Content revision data
*****
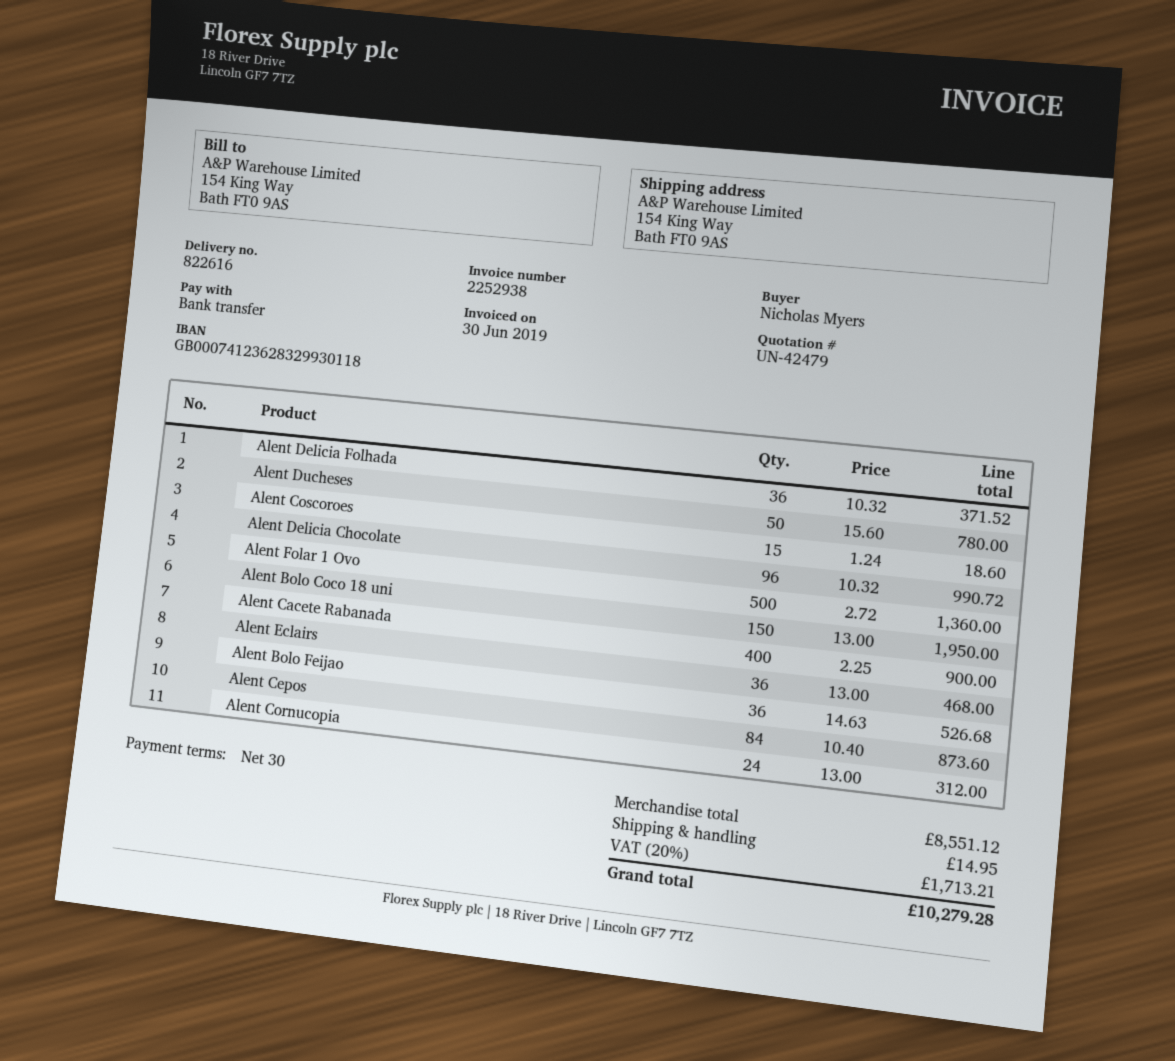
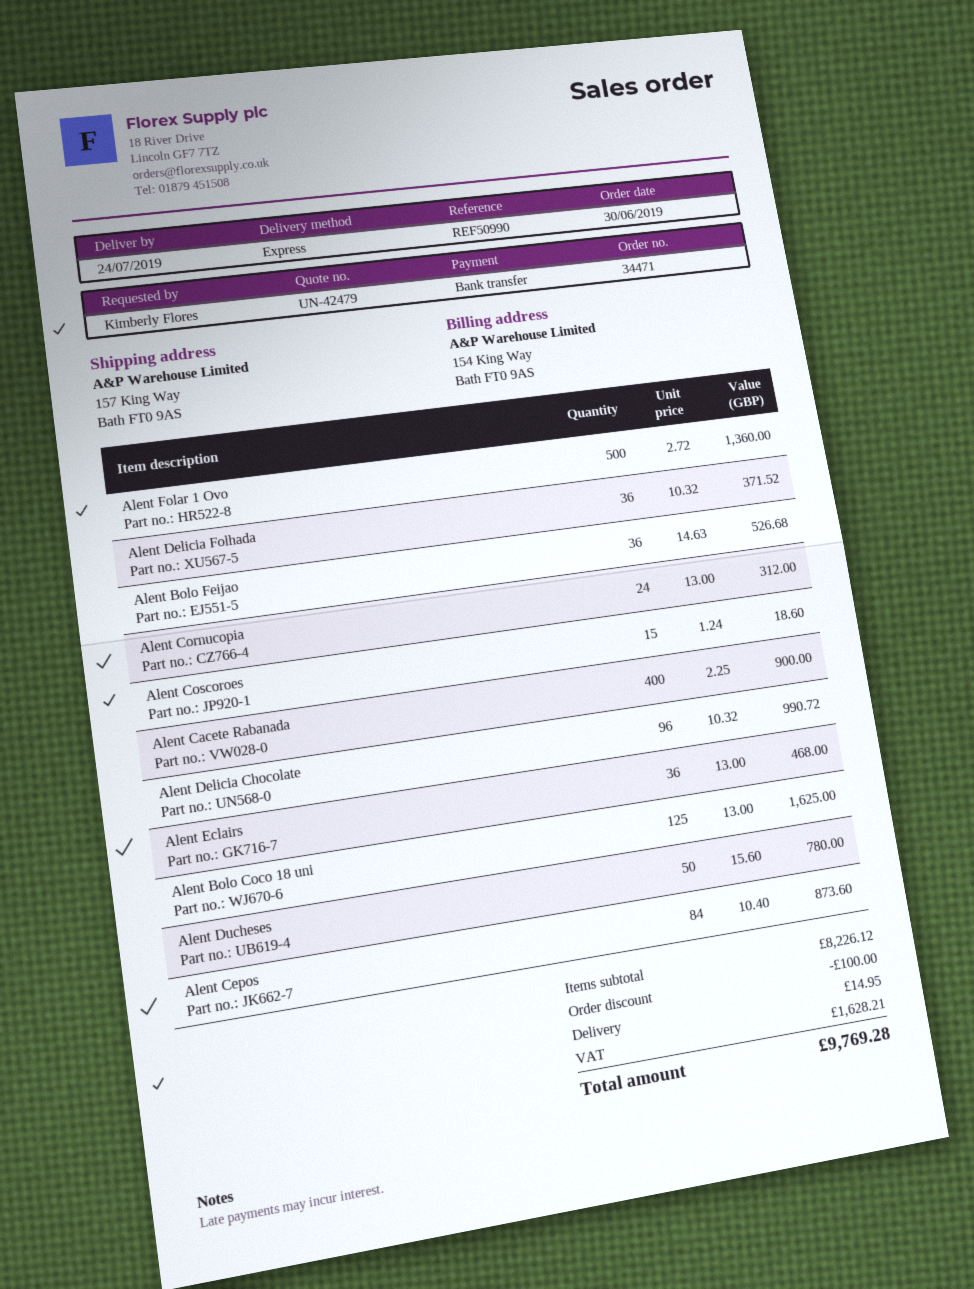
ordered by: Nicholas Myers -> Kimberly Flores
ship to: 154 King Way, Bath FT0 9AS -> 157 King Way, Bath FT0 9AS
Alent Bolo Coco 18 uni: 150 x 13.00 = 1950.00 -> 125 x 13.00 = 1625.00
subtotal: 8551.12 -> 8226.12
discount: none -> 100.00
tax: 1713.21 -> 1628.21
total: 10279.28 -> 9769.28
*****
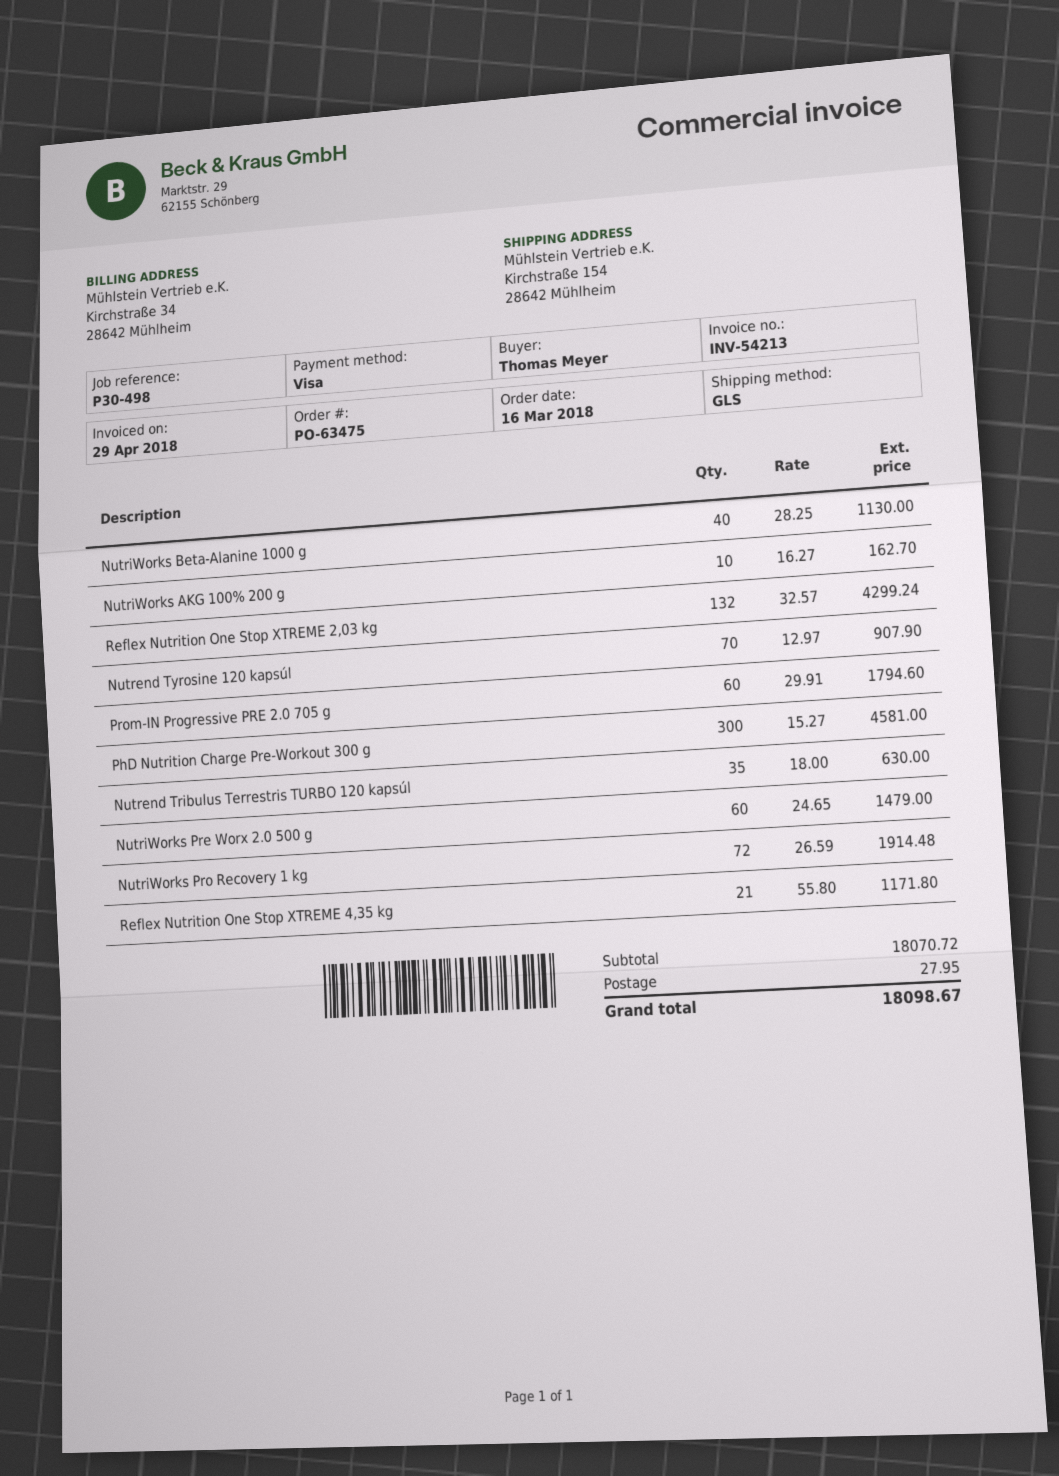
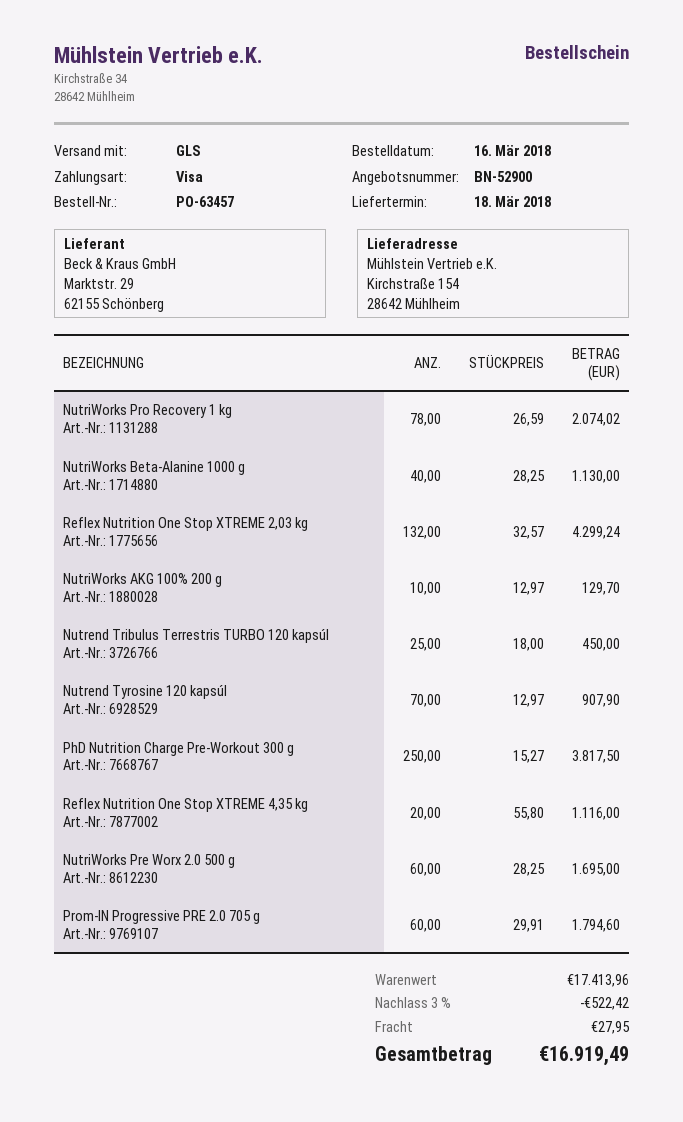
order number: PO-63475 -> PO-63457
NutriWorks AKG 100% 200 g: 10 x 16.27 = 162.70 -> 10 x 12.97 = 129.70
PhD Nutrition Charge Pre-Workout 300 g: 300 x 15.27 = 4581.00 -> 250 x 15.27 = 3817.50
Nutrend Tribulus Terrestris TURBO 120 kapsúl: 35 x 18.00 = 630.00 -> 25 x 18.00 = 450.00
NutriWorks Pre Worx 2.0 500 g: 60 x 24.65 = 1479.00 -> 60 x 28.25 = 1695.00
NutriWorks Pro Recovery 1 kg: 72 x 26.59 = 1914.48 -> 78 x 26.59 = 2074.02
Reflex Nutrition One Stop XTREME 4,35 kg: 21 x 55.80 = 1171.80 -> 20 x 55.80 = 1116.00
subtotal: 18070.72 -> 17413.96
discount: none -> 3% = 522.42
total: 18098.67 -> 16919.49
*****
**TASK TO COMPLETE:** From the data above, how many lines contain the word "none"? Give the number alone.

**EXERCISE SOLUTION:** 2